» **SUPPLIED MATERIAL**
^^^^

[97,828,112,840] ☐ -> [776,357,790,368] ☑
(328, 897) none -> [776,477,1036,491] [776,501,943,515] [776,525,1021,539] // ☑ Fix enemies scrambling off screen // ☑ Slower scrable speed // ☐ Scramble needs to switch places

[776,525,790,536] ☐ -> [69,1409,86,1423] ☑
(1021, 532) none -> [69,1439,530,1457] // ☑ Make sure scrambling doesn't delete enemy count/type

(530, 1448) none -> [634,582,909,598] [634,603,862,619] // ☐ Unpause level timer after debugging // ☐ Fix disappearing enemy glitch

^^^^

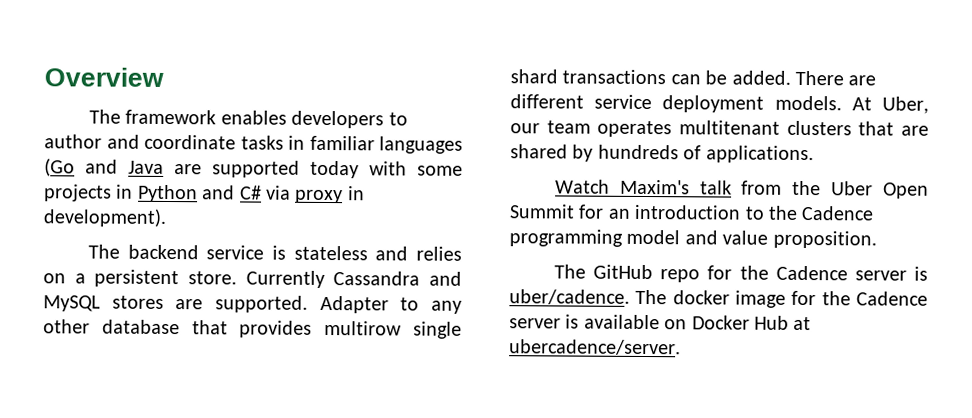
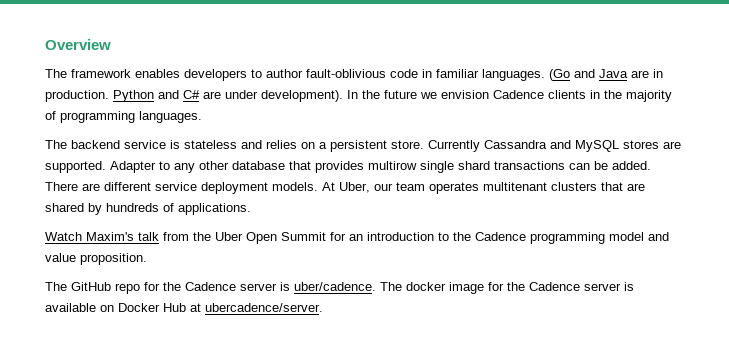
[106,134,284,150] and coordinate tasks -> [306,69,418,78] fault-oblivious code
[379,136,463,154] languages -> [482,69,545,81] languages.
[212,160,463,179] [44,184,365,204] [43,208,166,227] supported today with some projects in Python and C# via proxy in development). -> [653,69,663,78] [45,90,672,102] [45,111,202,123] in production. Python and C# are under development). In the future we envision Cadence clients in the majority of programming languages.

^^^^

» **WHAT YOU ARE ASKED TO DO**
Go through the material above and copy each line that holds the string "none".

» **ANSWER TO THE PROBLEM**
(328, 897) none -> [776,477,1036,491] [776,501,943,515] [776,525,1021,539] // ☑ Fix enemies scrambling off screen // ☑ Slower scrable speed // ☐ Scramble needs to switch places
(1021, 532) none -> [69,1439,530,1457] // ☑ Make sure scrambling doesn't delete enemy count/type
(530, 1448) none -> [634,582,909,598] [634,603,862,619] // ☐ Unpause level timer after debugging // ☐ Fix disappearing enemy glitch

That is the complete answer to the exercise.